━━ Exercise data ━━
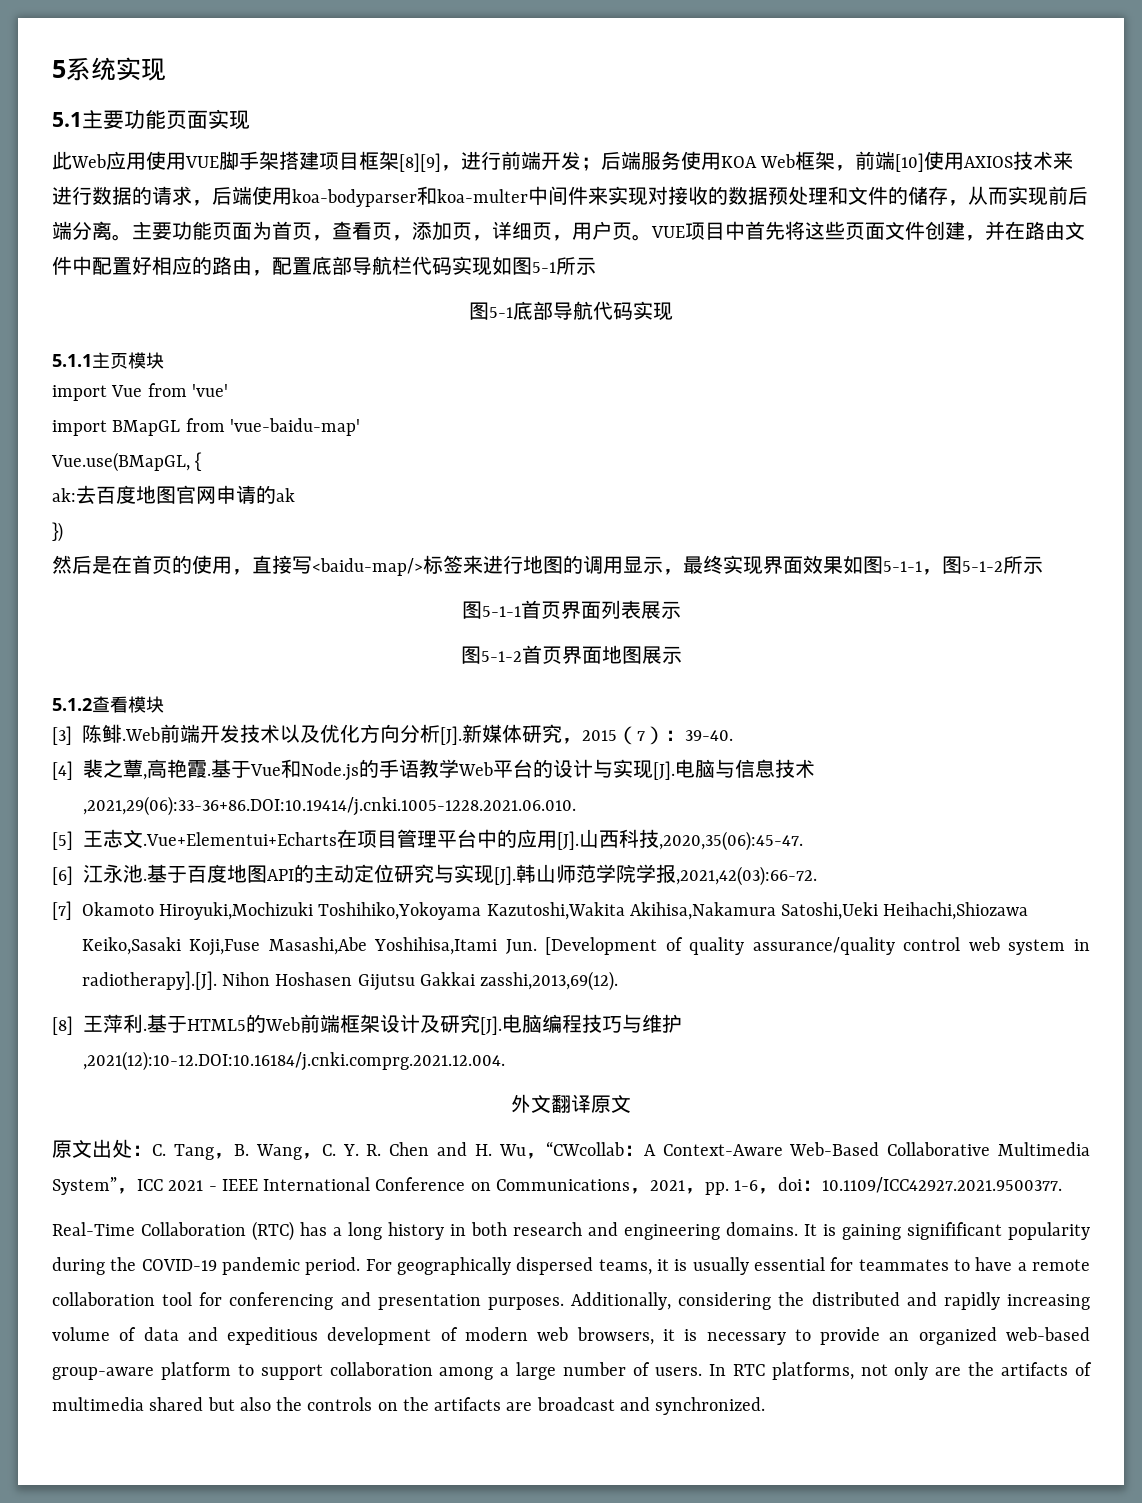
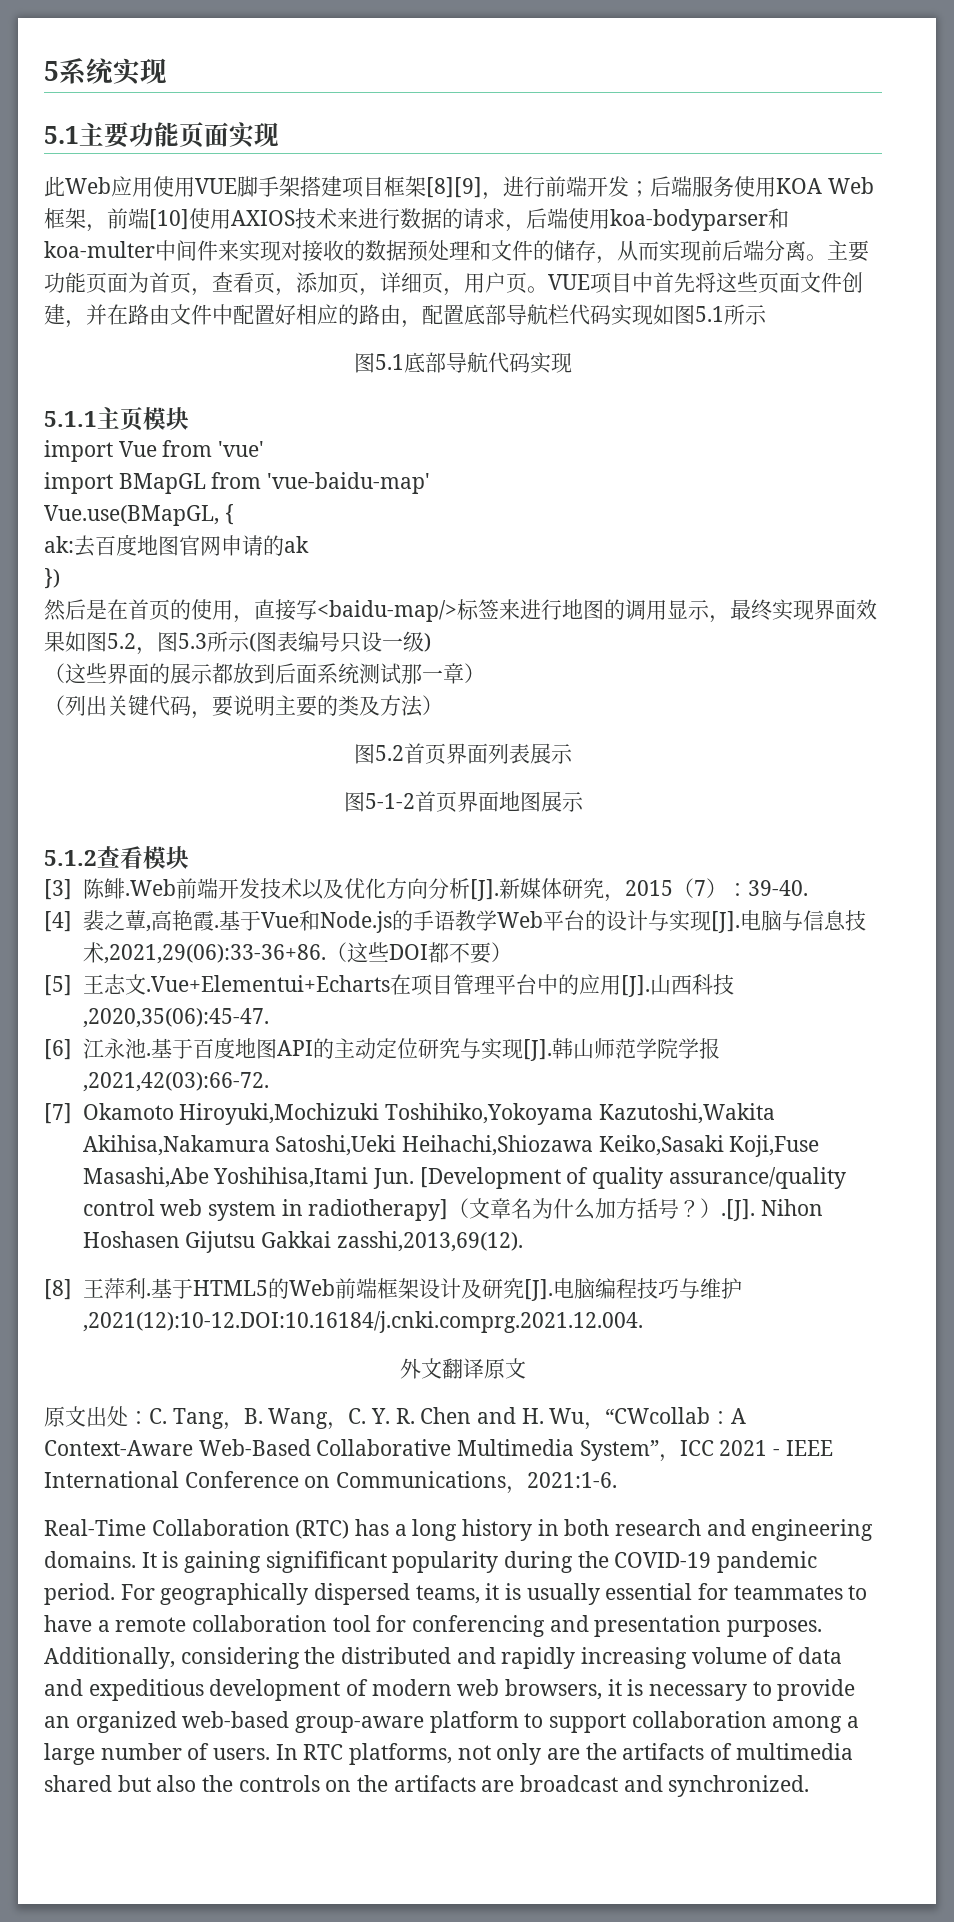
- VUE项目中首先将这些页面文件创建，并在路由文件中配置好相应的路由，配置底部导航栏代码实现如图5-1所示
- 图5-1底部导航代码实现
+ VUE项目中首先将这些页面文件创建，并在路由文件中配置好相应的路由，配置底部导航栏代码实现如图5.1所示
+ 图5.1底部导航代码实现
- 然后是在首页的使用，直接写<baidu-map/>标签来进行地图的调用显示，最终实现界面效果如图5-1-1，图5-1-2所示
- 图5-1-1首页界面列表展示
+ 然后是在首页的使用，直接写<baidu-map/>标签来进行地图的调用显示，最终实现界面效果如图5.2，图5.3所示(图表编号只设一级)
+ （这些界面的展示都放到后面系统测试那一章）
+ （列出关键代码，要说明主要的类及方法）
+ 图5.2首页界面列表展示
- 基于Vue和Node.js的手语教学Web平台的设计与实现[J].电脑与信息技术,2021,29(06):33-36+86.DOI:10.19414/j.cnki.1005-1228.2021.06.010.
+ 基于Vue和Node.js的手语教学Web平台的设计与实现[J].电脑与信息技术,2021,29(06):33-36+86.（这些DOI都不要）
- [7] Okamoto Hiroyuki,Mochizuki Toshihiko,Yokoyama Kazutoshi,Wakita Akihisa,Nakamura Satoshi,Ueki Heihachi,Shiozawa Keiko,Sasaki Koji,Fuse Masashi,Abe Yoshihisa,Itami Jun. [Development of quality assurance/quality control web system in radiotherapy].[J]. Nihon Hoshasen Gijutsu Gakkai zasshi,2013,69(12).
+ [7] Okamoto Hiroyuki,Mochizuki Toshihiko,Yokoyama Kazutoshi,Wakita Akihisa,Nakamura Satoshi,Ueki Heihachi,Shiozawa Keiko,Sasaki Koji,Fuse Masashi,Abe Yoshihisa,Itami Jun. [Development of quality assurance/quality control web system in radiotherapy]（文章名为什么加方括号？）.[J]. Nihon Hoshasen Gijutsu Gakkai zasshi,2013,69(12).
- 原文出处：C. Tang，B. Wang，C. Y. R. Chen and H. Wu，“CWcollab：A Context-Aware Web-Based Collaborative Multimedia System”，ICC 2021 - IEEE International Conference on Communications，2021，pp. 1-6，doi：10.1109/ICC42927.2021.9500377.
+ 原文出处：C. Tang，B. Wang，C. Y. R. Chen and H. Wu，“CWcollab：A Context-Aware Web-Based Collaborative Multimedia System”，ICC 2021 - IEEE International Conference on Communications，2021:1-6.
━━━
━━ Exercise data ━━
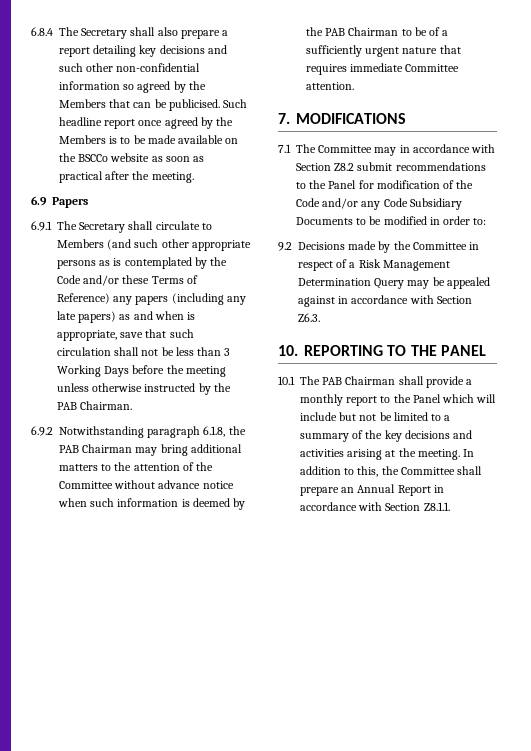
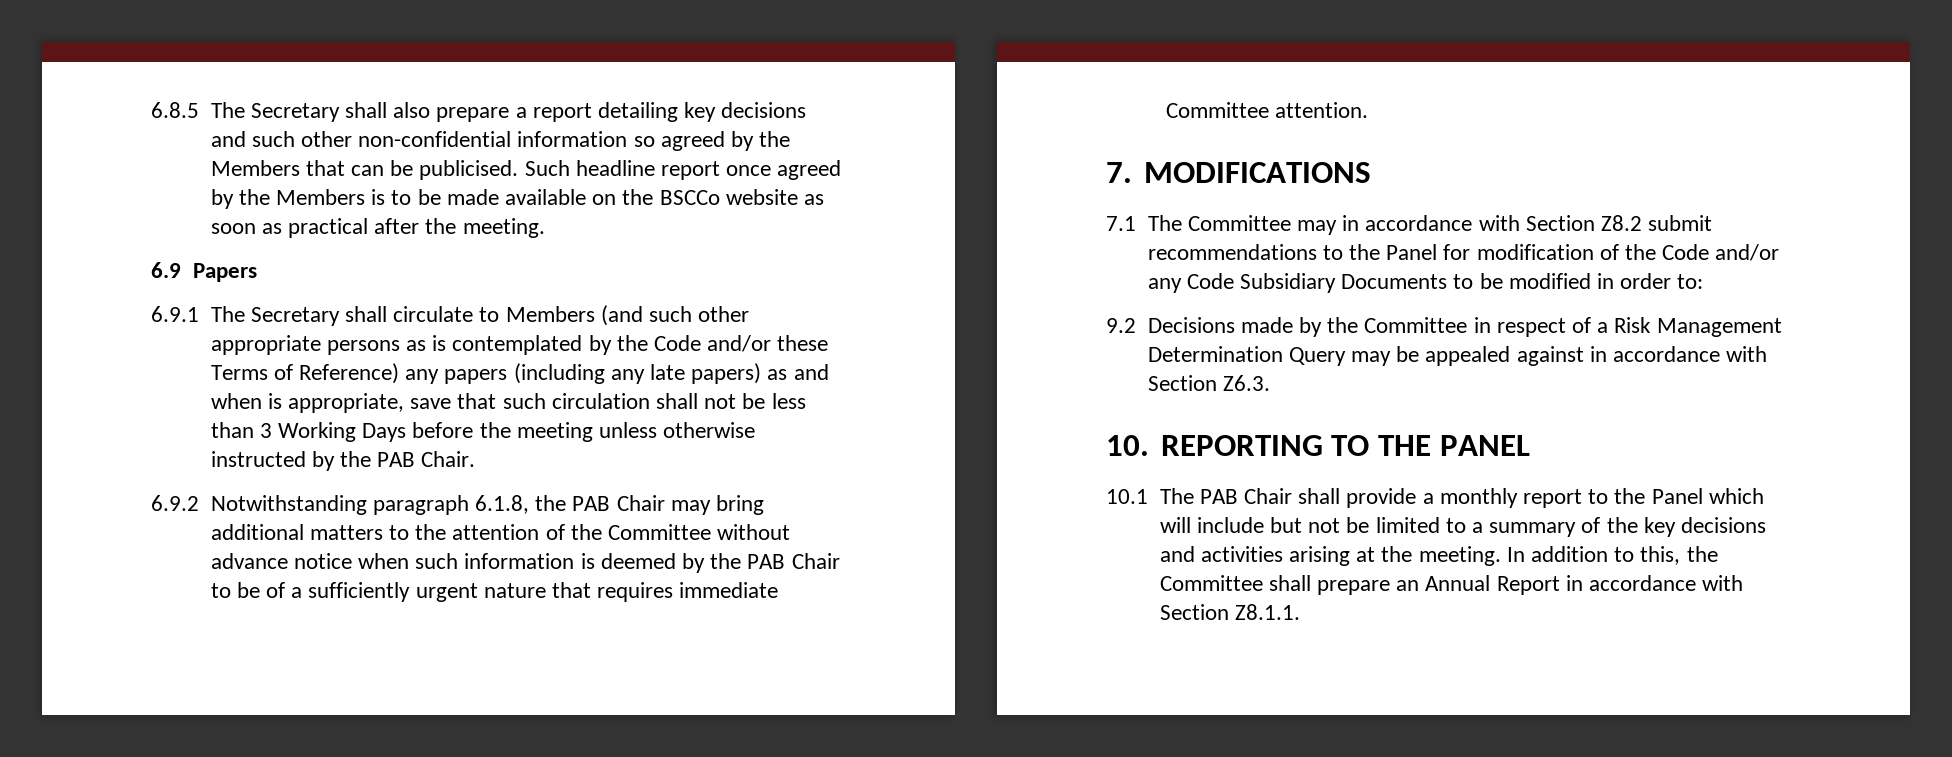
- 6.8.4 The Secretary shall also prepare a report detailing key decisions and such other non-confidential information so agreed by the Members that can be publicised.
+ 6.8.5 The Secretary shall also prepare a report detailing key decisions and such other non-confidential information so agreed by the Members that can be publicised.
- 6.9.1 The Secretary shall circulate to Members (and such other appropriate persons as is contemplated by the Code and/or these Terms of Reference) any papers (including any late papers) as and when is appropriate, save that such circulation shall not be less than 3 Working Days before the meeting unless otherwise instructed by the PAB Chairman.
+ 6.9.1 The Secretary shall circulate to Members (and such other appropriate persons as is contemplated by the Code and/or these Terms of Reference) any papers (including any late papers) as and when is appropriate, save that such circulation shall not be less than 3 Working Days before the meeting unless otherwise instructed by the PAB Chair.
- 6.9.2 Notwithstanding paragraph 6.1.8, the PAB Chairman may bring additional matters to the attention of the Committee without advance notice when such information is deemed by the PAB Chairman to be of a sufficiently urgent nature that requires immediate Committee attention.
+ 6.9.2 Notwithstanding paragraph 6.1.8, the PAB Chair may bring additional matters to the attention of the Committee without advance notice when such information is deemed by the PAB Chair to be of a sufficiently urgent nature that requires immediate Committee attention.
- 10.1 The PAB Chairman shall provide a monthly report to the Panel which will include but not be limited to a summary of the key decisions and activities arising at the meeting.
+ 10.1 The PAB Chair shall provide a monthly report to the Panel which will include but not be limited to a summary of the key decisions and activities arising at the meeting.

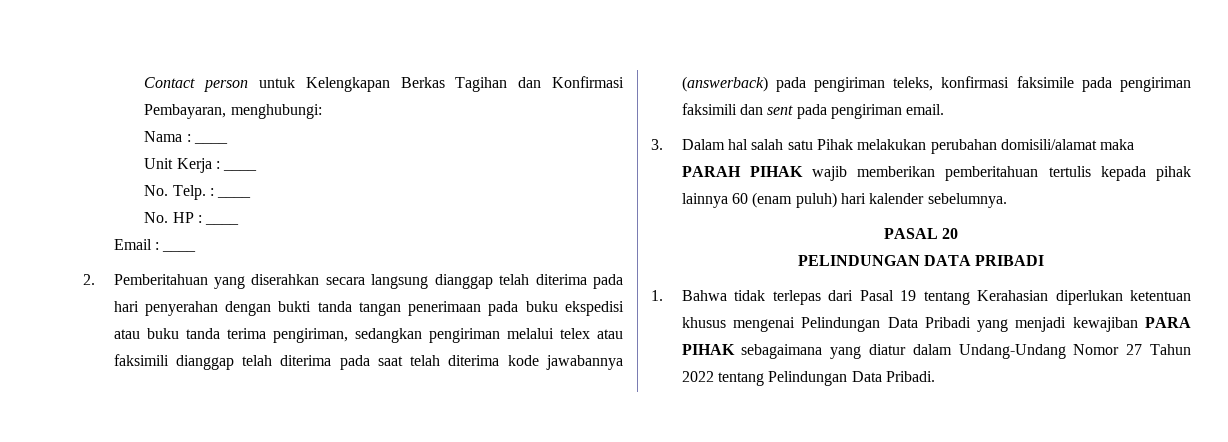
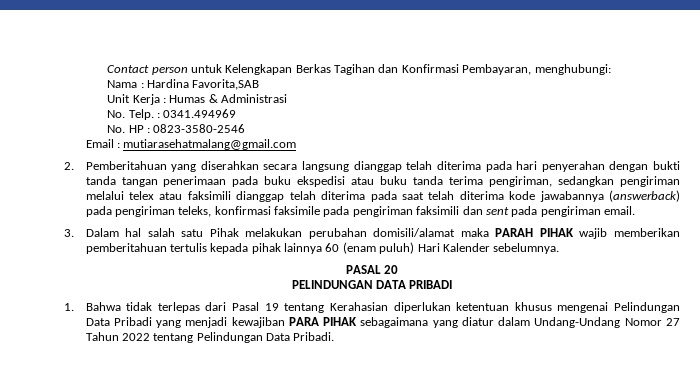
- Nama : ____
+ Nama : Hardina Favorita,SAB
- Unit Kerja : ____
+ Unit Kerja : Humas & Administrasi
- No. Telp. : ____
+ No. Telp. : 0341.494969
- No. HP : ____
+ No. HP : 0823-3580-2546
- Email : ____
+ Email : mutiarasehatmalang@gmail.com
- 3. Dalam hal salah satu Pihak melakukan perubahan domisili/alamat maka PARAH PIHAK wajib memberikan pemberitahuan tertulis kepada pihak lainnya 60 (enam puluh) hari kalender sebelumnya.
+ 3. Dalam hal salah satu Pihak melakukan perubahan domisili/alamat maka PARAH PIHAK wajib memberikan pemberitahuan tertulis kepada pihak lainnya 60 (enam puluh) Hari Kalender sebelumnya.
━━━
### Exercise requirements
If a line in the records above contains "IEEE", copy that line.

### Exercise solution
- 原文出处：C. Tang，B. Wang，C. Y. R. Chen and H. Wu，“CWcollab：A Context-Aware Web-Based Collaborative Multimedia System”，ICC 2021 - IEEE International Conference on Communications，2021，pp. 1-6，doi：10.1109/ICC42927.2021.9500377.
+ 原文出处：C. Tang，B. Wang，C. Y. R. Chen and H. Wu，“CWcollab：A Context-Aware Web-Based Collaborative Multimedia System”，ICC 2021 - IEEE International Conference on Communications，2021:1-6.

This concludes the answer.